American poet, memoirist, editor, and publisher (born 1971)

Carmen Giménez, formerly known as Carmen Giménez Smith, is an American poet, memoirist, editor, and publisher. She is the director and publisher of Graywolf Press, where she serves as executive director, and a former publisher of Noemi Press, which she led for twenty years. Her poetry collection Be Recorder was a finalist for the National Book Award for Poetry. She received a Guggenheim Fellowship in 2019 and the Academy of American Poets Fellowship in 2020.

==Life and career==
Giménez was born on February 20, 1971, in New York City.

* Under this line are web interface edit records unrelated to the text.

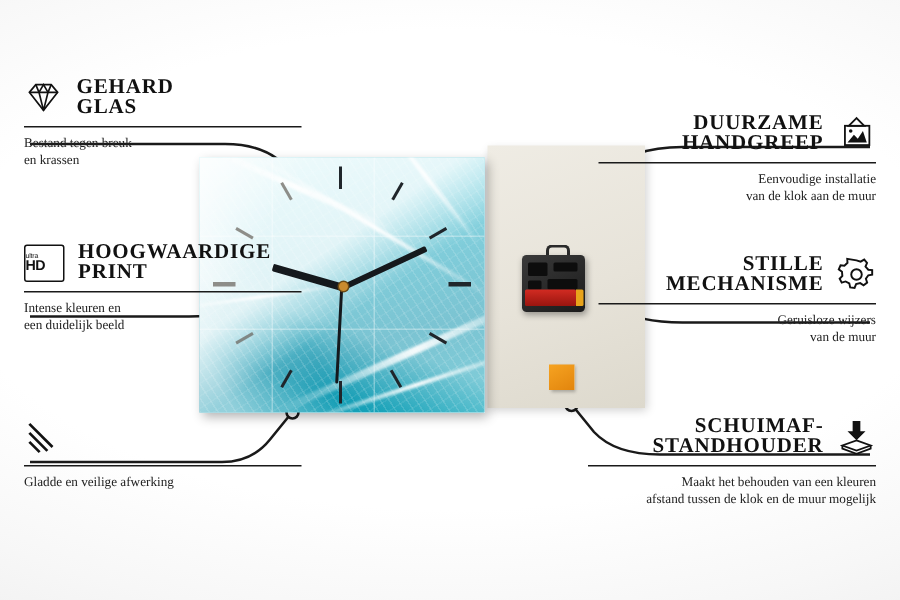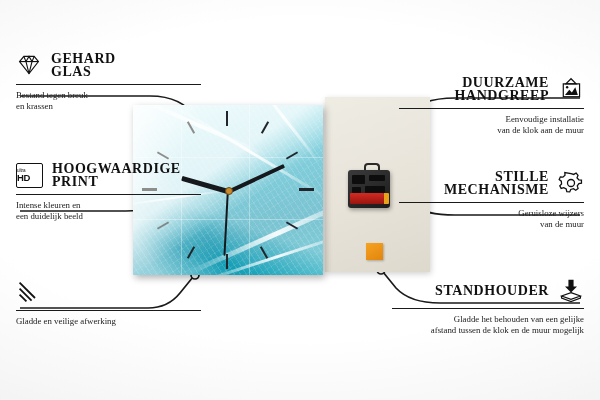--- a/index.html
+++ b/index.html
@@ -233,21 +233,22 @@
   <div class="callout right" style="left:392px;top:278px;width:192px;">
     <div class="head">
       <svg class="ico" viewBox="0 0 30 28">
         <g fill="none" stroke="#111" stroke-width="1.4">
           <path d="M12,2 h6 v8 h4 l-7,7 -7,-7 h4 z" fill="#111" stroke="none"></path>
           <path d="M15,17 L26,21 L15,25 L4,21 Z"></path>
           <path d="M4,21 v2.5 L15,27.5 L26,23.5 V21"></path>
         </g>
       </svg>
       <div>
+        <div class="title">SCHUIMAF-</div>
         <div class="title">STANDHOUDER</div>
       </div>
     </div>
     <div class="rule"></div>
-    <div class="desc">Gladde het behouden van een gelijke</div>
+    <div class="desc">Maakt het behouden van een kleuren</div>
     <div class="desc">afstand tussen de klok en de muur mogelijk</div>
   </div>
 
 </div>
 
 </body></html>

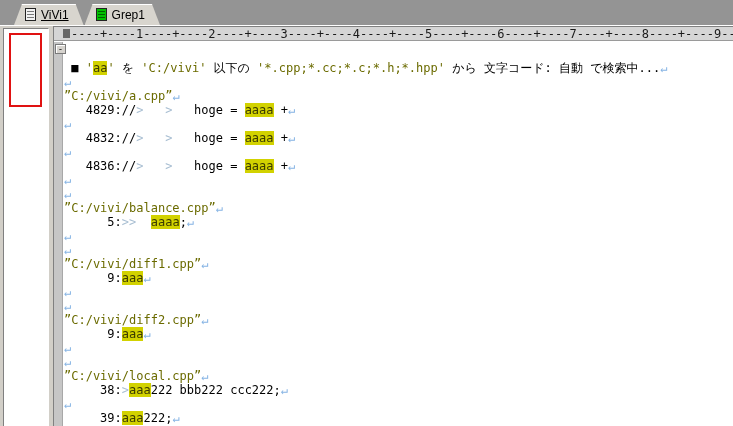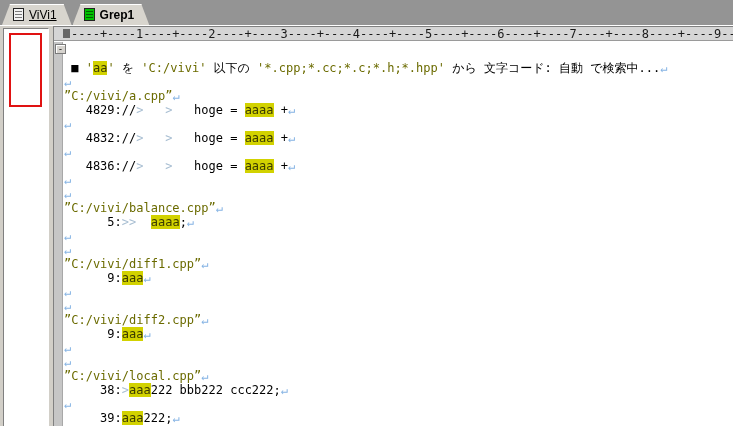--- a/index.html
+++ b/index.html
@@ -5,32 +5,32 @@
   html,body{margin:0;padding:0;}
   body{
     width:733px;height:426px;overflow:hidden;
     background:#d2cfc8;
     font-family:"Liberation Sans", sans-serif;
     position:relative;
   }
   
   .tabbar{
     height:26px;background:#949494;display:flex;align-items:flex-end;
-    padding-left:2px;box-sizing:border-box;
+    padding-left:14px;box-sizing:border-box;
     border-bottom:1px solid #ffffff;
   }
   .tab{
     display:flex;align-items:center;gap:5px;
     height:21px;padding:0 15px 0 11px;margin-right:1px;
     background:#d8d5ce;
     clip-path:polygon(8px 0, calc(100% - 8px) 0, 100% 100%, 0 100%);
     font-size:12px;color:#000;cursor:default;
     box-shadow:inset 0 1px 0 #ffffff;
   }
-  .tab.active{font-weight:bold;}
+  .tab.active{font-weight:normal;}
   .tab.underlined .tab-label{text-decoration:underline;}
   .doc-icon{flex:0 0 auto;}
   
   .main{
     position:absolute;left:0;top:26px;right:0;bottom:0;
     display:flex;background:#d2cfc8;
   }
   .minimap{
     width:44px;margin:2px 0 0 3px;background:#ffffff;
     border-top:1px solid #808080;border-left:1px solid #808080;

She earned a BA from San Jose State University and an MFA from the Iowa Writers' Workshop.

Giménez taught at New Mexico State University and later was a professor of English at Virginia Tech. She has also taught at Bennington College.

In 2002, Giménez founded Noemi Press, the "historically brown and queer" independent literary press, and served as its publisher for twenty years. She is also a co-director of CantoMundo. In 2017, Giménez was named a poetry editor of The Nation, alongside Stephanie Burt. In 2022, Giménez became director and publisher of Graywolf Press. She serves as the press's executive director.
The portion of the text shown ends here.